■ GOAL OF THE EXERCISE:
Go through the entries and transcribe each one exactly, dropping the pictures.

Records from a collection:
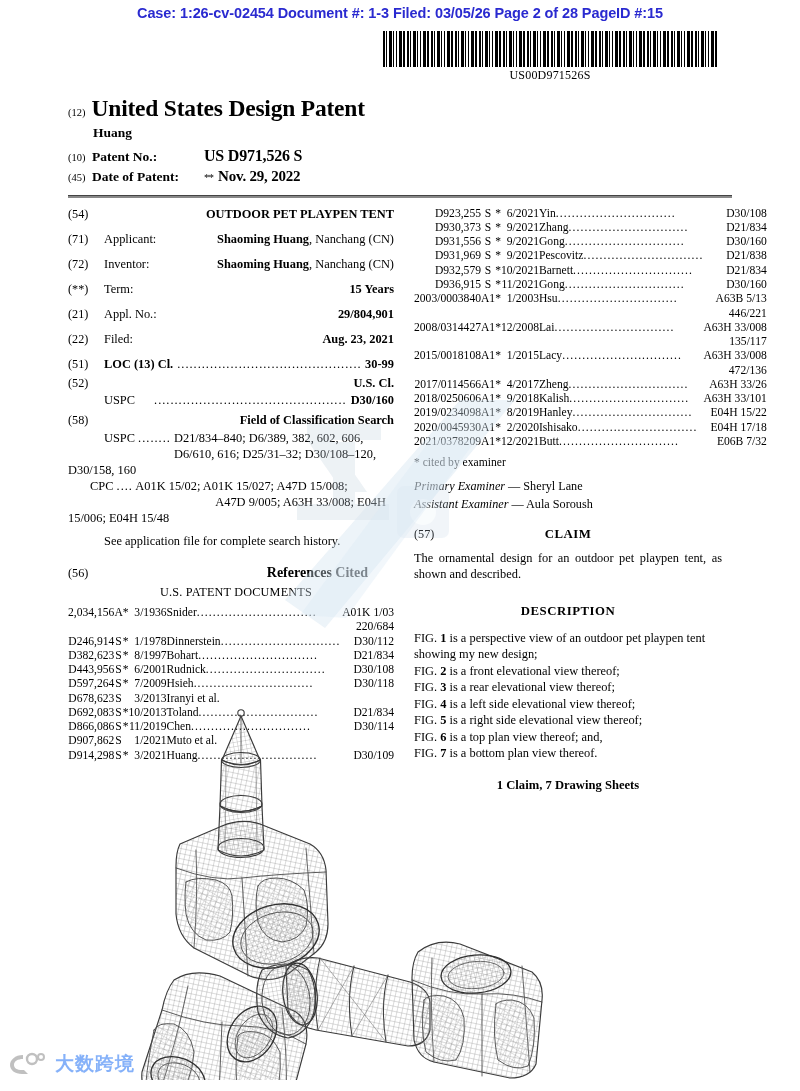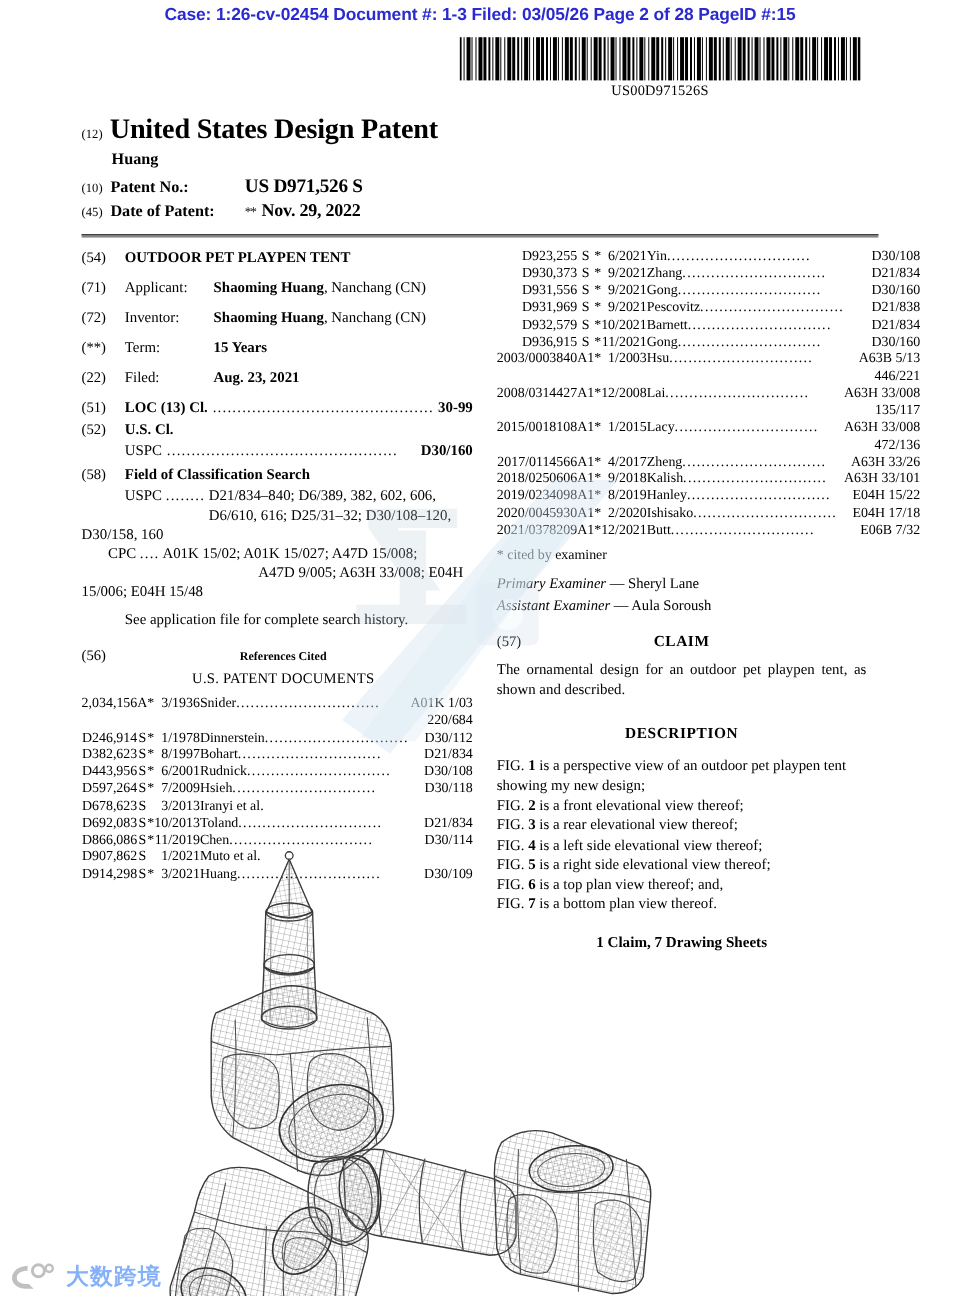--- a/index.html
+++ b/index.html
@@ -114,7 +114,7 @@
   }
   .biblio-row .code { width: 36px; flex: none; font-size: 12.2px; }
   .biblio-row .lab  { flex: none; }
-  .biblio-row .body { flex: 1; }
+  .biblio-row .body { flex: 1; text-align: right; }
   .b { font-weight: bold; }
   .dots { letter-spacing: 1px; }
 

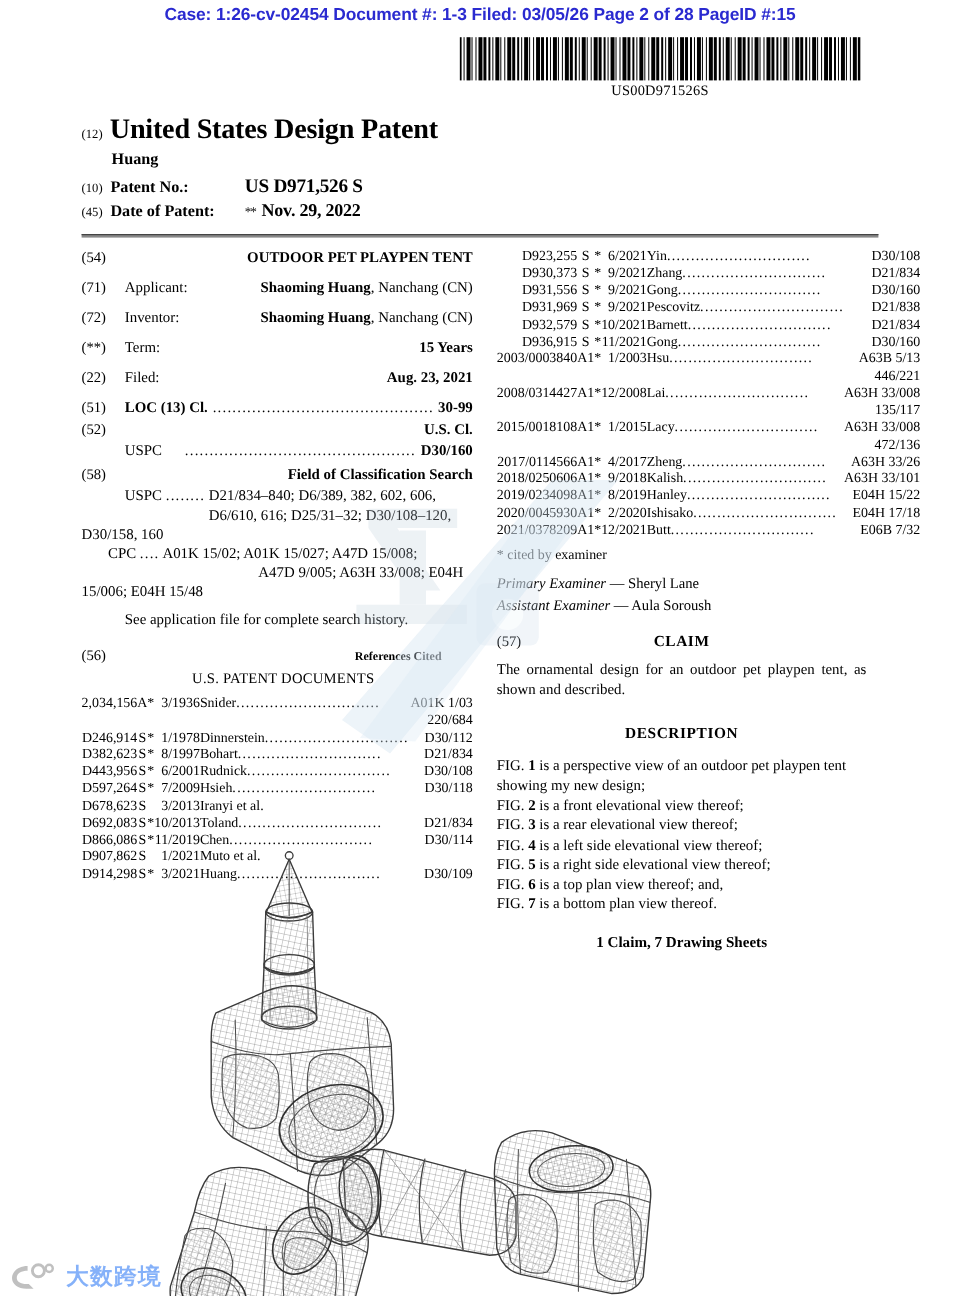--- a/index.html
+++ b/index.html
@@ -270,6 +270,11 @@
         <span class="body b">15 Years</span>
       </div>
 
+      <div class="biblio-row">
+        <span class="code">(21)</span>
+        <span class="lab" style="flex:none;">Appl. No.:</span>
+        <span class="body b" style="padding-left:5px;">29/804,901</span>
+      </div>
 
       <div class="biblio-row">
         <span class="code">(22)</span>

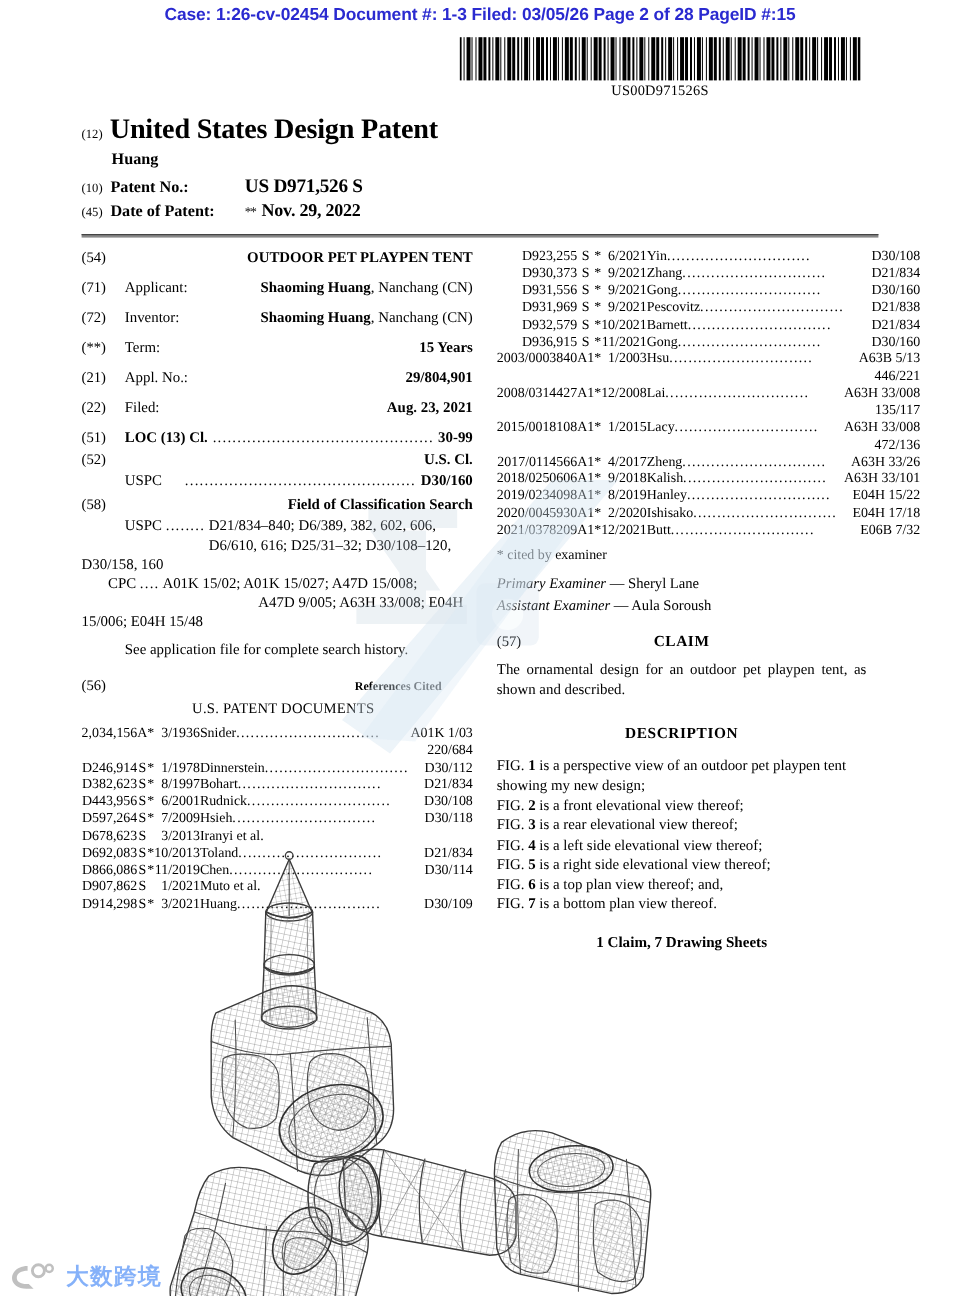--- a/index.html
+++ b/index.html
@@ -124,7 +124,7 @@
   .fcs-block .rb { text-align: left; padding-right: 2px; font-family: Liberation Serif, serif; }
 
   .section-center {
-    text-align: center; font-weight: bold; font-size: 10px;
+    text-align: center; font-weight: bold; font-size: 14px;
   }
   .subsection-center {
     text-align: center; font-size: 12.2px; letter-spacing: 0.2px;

■ RESULT OF THIS TASK:
--- a/index.html
+++ b/index.html
@@ -114,7 +114,7 @@
   }
   .biblio-row .code { width: 36px; flex: none; font-size: 12.2px; }
   .biblio-row .lab  { flex: none; }
-  .biblio-row .body { flex: 1; }
+  .biblio-row .body { flex: 1; text-align: right; }
   .b { font-weight: bold; }
   .dots { letter-spacing: 1px; }
 

--- a/index.html
+++ b/index.html
@@ -270,6 +270,11 @@
         <span class="body b">15 Years</span>
       </div>
 
+      <div class="biblio-row">
+        <span class="code">(21)</span>
+        <span class="lab" style="flex:none;">Appl. No.:</span>
+        <span class="body b" style="padding-left:5px;">29/804,901</span>
+      </div>
 
       <div class="biblio-row">
         <span class="code">(22)</span>

--- a/index.html
+++ b/index.html
@@ -124,7 +124,7 @@
   .fcs-block .rb { text-align: left; padding-right: 2px; font-family: Liberation Serif, serif; }
 
   .section-center {
-    text-align: center; font-weight: bold; font-size: 10px;
+    text-align: center; font-weight: bold; font-size: 14px;
   }
   .subsection-center {
     text-align: center; font-size: 12.2px; letter-spacing: 0.2px;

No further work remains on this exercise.